(Columbia, South Carolina, March 7, 1889 – Norwich, Connecticut, November 3, 1932).1
Despite his birthplace, Goodnow was not a South Carolinian, but of New England stock; his ancestor, Thomas Goodenow, sailed from England in 1638 on the Confidence to settle in the Massachusetts Bay Colony.2 Goodnow’s mother was from Baltimore, and her father was from Massachusetts. Goodnow’s father, whose parents had moved from Massachusetts to New York, was born in Brooklyn and studied at Amherst for his undergraduate degree.

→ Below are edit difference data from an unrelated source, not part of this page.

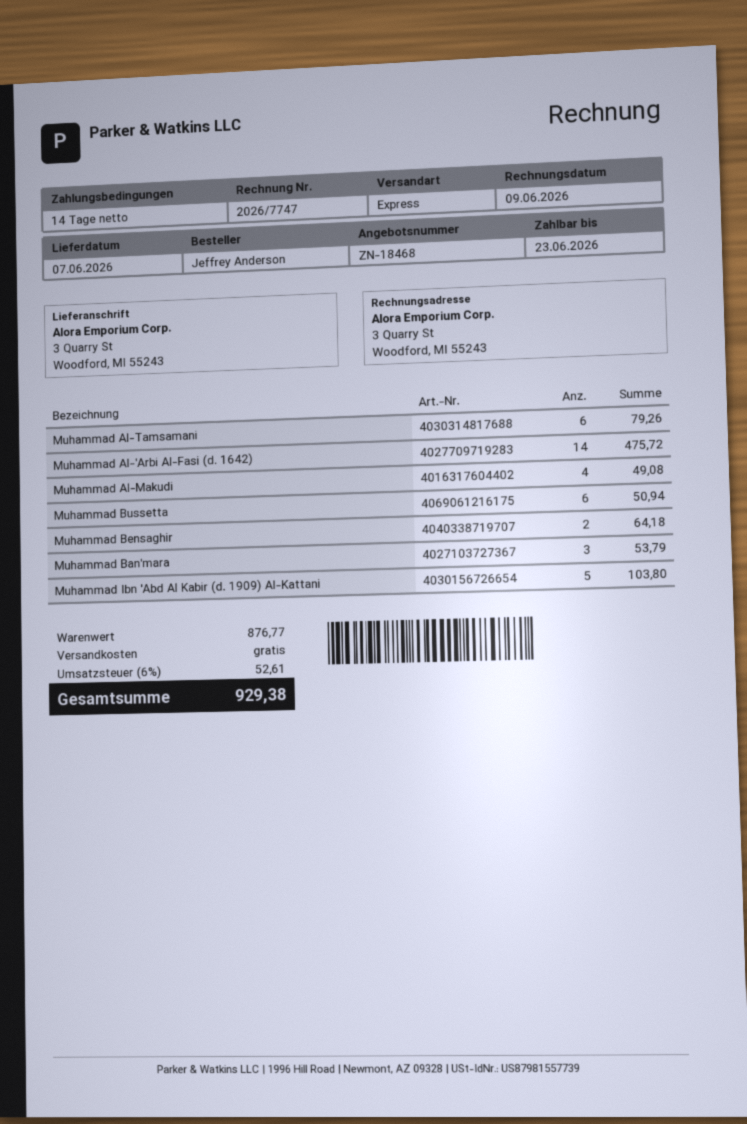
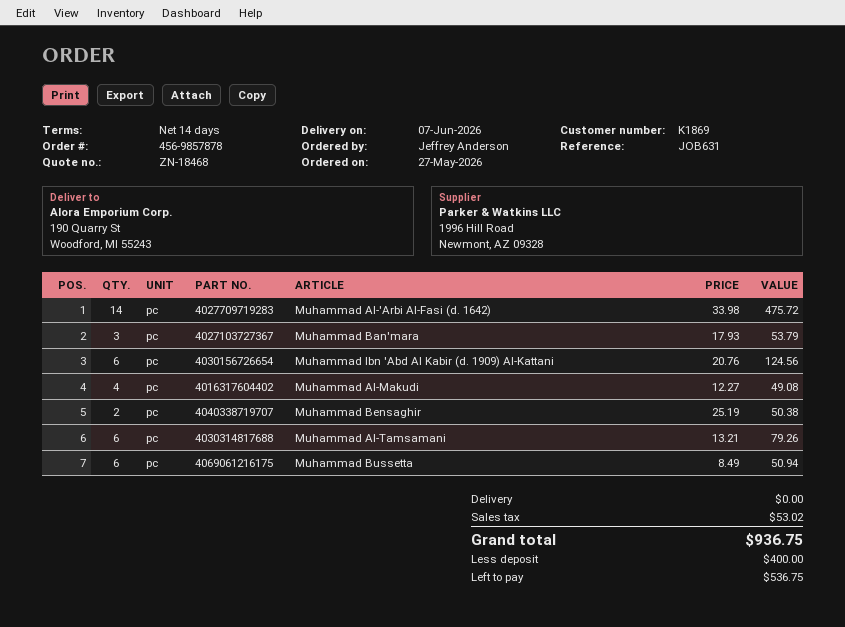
ship to: 3 Quarry St, Woodford, MI 55243 -> 190 Quarry St, Woodford, MI 55243
Muhammad Bensaghir: 2 for 64.18 -> 2 for 50.38
Muhammad Ibn 'Abd Al Kabir (d. 1909) Al-Kattani: 5 for 103.80 -> 6 for 124.56
tax: 52.61 -> 53.02
total: 929.38 -> 936.75

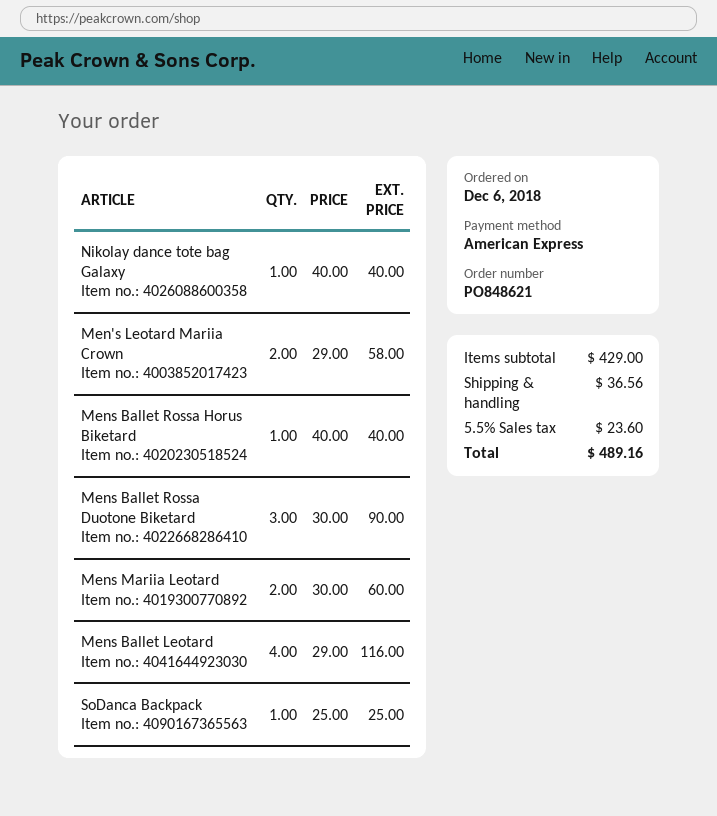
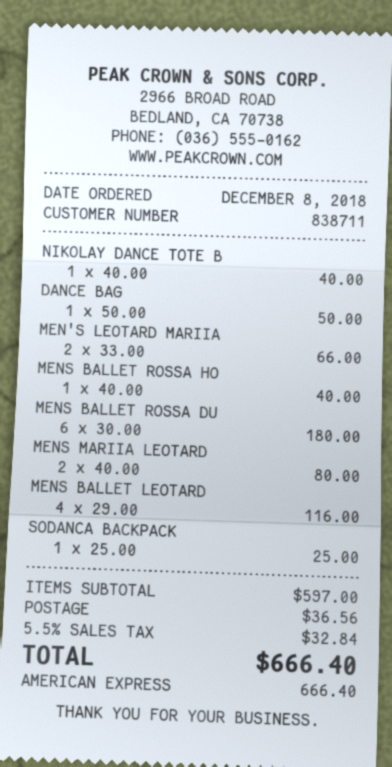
order date: 2018-12-06 -> 2018-12-08
Men's Leotard Mariia Crown: 2 x 29.00 = 58.00 -> 2 x 33.00 = 66.00
Mens Ballet Rossa Duotone Biketard: 3 x 30.00 = 90.00 -> 6 x 30.00 = 180.00
Mens Mariia Leotard: 2 x 30.00 = 60.00 -> 2 x 40.00 = 80.00
DANCE BAG: none -> 1 x 50.00 = 50.00
subtotal: 429.00 -> 597.00
tax: 5.5% = 23.60 -> 5.5% = 32.84
total: 489.16 -> 666.40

He pursued advanced work in math and physics in Berlin and at Johns Hopkins before settling in New York.3 Goodnow’s uncle, Frank Johnson Goodnow, also an Amherst graduate, studied law at Columbia and was, from 1914 to 1929, president of Johns Hopkins University.4
Goodnow, like his father and his uncle, studied at Amherst, where he was secretary of the Aero Club and published a paper for the club on “the best methods of generating hydrogen for balloons.”5 After graduating in 1910, he started working at the Fort Orange Paper Company at Castleton-on-Hudson, rising to vice president and general manager.6 In June 1914 he joined the New York National Guard and served in the 1st New York Cavalry, Troop B; as part of the Mexican Punitive Expedition, he served under Pershing and “spent the winter [1916–17] at McAllen, Texas.”7 In June 1917, he enlisted in the Aviation Section of the Signal Corps.8 He attended ground school at Cornell, graduating September 1, 1917. 9
Thirteen of the eighteen men listed as graduates of this ground school class, including Goodnow, chose or were chosen to go to Italy for further training, and were thus among the 150 men of the “Italian” or “second Oxford detachment” who sailed to England on the Carmania. They departed New York on September 18, 1917, and, after a stopover at Halifax to meet up with a convoy, set out across the Atlantic on September 21, 1917, docking at Liverpool on October 2, 1917. Here they learned that they were not to go on to Italy, but would remain in England and attend ground school (again) at the Royal Flying Corps’s No. 2 School of Military Aeronautics at Oxford University.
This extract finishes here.